Logistically, the topsoil in Singapore has been ruined due to high levels of urban construction, and therefore has not existed for the past years. The soil used in the garden is purchased from a nursery, and Anucha experiments with a mixture of compost (the garden committee creates their own compost, as pictured in the blue barrel below), soil and food waste within his little corner of the garden. He shovels up the soil excitedly, to reveal a mixture of food waste – eggshells, and leftovers from fruit and vegetables– and soil, which has successfully led to healthy plant growth.

Anucha’s tips for both beginning and seasoned farmers:

  1. To learn from others. The benefits of a community farm is the sharing of knowledge. If a novice starts his/her own home-based style of farming, it is definitely possible to learn from youtube and existing literature. The problem is that a lot of the literature in Singapore derives from overseas, like the UK or the US. This makes learning to garden in the local climate a different ballpark altogether.

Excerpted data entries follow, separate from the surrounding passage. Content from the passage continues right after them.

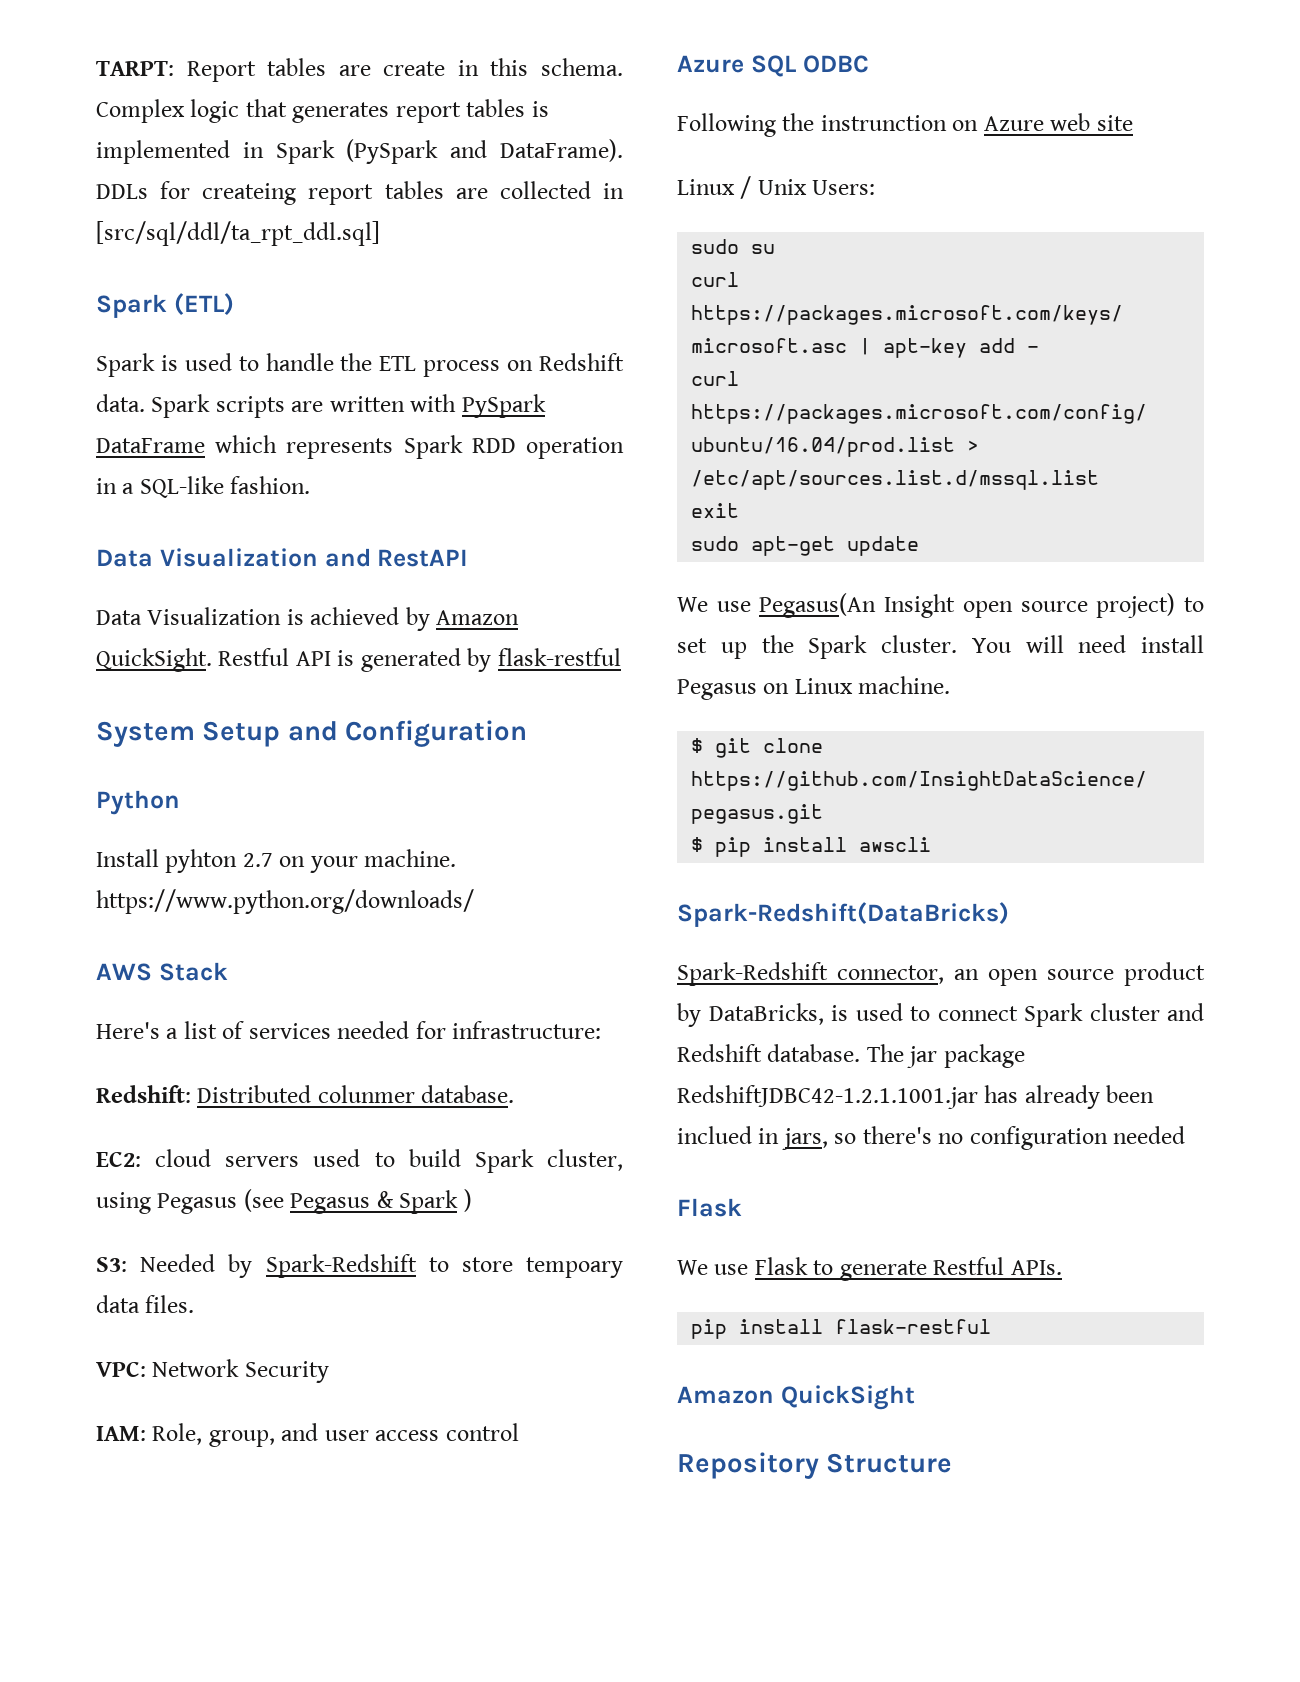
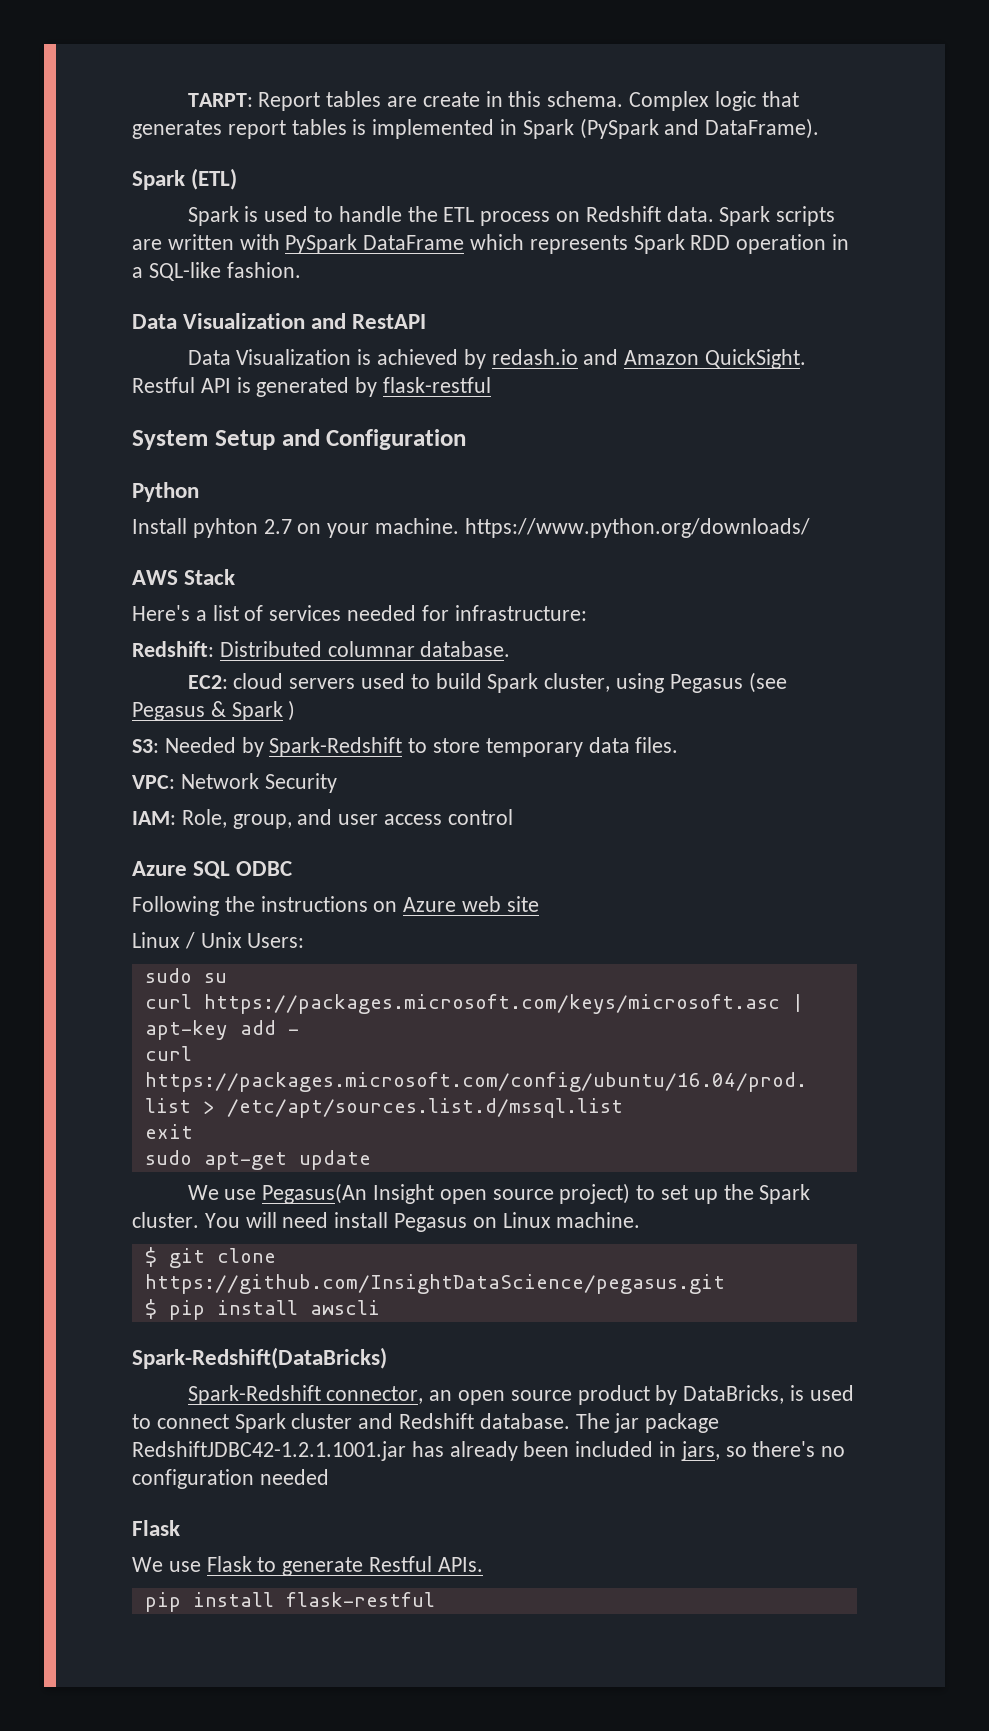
- DDLs for createing report tables are collected in [src/sql/ddl/ta_rpt_ddl.sql]
- Data Visualization is achieved by Amazon QuickSight.
+ Data Visualization is achieved by redash.io and Amazon QuickSight.
- Redshift: Distributed colunmer database.
+ Redshift: Distributed columnar database.
- S3: Needed by Spark-Redshift to store tempoary data files.
+ S3: Needed by Spark-Redshift to store temporary data files.
- Following the instrunction on Azure web site
+ Following the instructions on Azure web site
- The jar package RedshiftJDBC42-1.2.1.1001.jar has already been inclued in jars, so there's no configuration needed
+ The jar package RedshiftJDBC42-1.2.1.1001.jar has already been included in jars, so there's no configuration needed
- Amazon QuickSight
- Repository Structure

  2. Involve yourself with trial manual work. Microclimate is so important, and talking to gardeners with experience in the local climate, together with trial manual work, will teach you so much more than any book or website can.

  3. If you are already a gardener, a home space dedicated to farming can be exciting because it gives you to room to experiment. In a private garden, you are entirely responsible for the successes and failures of the garden.

  4. In the case that you are interested in starting or joining a community farm, social problems are more prominent than other problems within a community farm. Be ready to hit bumps in the road and overcome obstacles in dealing with others. A manual and a member discussion portal is important. A rulebook might be necessary to ascertain harmony and respect to others.